→ **Extracted data**
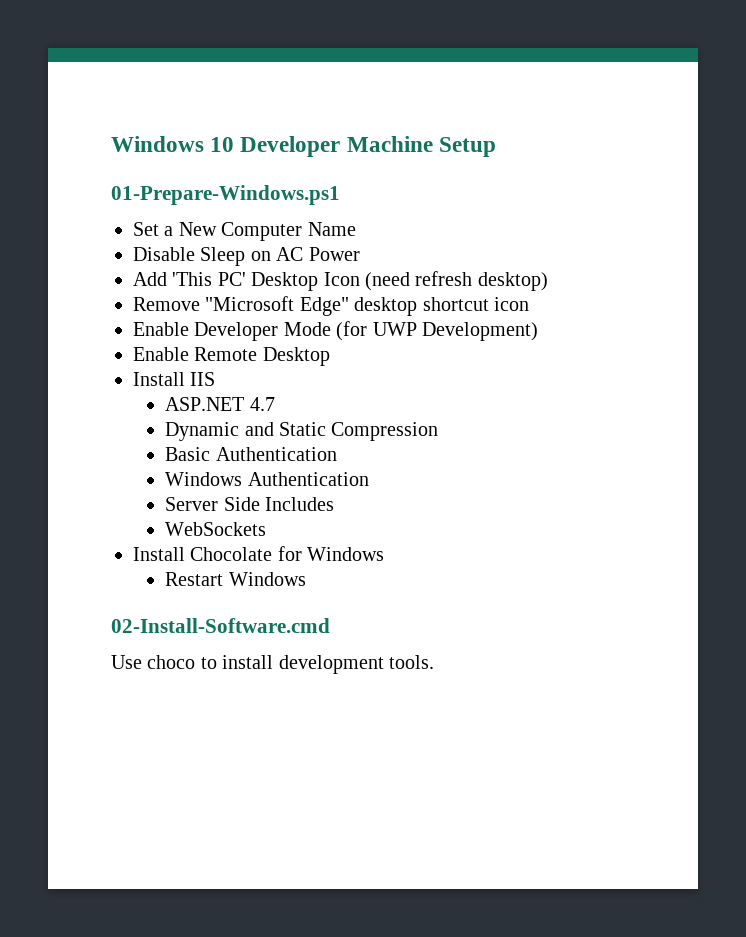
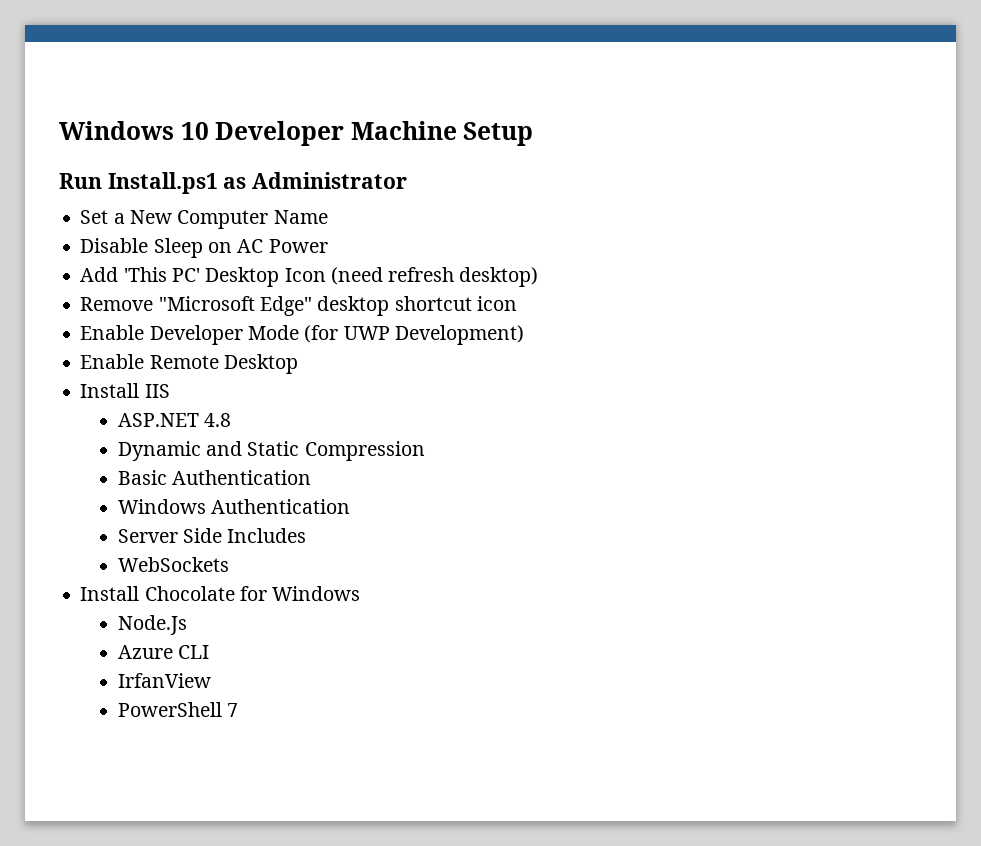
[111,185,340,205] 01-Prepare-Windows.ps1 -> [59,172,408,194] Run Install.ps1 as Administrator
[249,397,275,411] 4.7 -> [204,413,232,427] 4.8
[165,572,306,586] [111,618,330,633] [111,655,434,674] Restart Windows // 02-Install-Software.cmd // Use choco to install development tools. -> [117,615,187,635] [117,645,210,659] [117,673,211,688] [117,702,239,717] Node.Js // Azure CLI // IrfanView // PowerShell 7

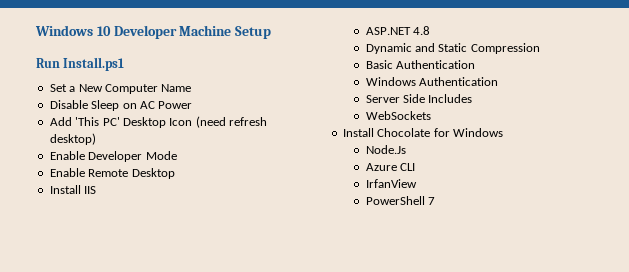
[223,172,408,189] as Administrator -> (125, 64) none
[80,296,517,316] // Remove "Microsoft Edge" desktop shortcut icon -> (96, 139) none
[304,325,524,345] (for UWP Development) -> (177, 155) none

→ **Task requirements**
Repeat each line of the material exactly, and drop any image it carries.

→ **Result of this task**
[111,185,340,205] 01-Prepare-Windows.ps1 -> [59,172,408,194] Run Install.ps1 as Administrator
[249,397,275,411] 4.7 -> [204,413,232,427] 4.8
[165,572,306,586] [111,618,330,633] [111,655,434,674] Restart Windows // 02-Install-Software.cmd // Use choco to install development tools. -> [117,615,187,635] [117,645,210,659] [117,673,211,688] [117,702,239,717] Node.Js // Azure CLI // IrfanView // PowerShell 7

[223,172,408,189] as Administrator -> (125, 64) none
[80,296,517,316] // Remove "Microsoft Edge" desktop shortcut icon -> (96, 139) none
[304,325,524,345] (for UWP Development) -> (177, 155) none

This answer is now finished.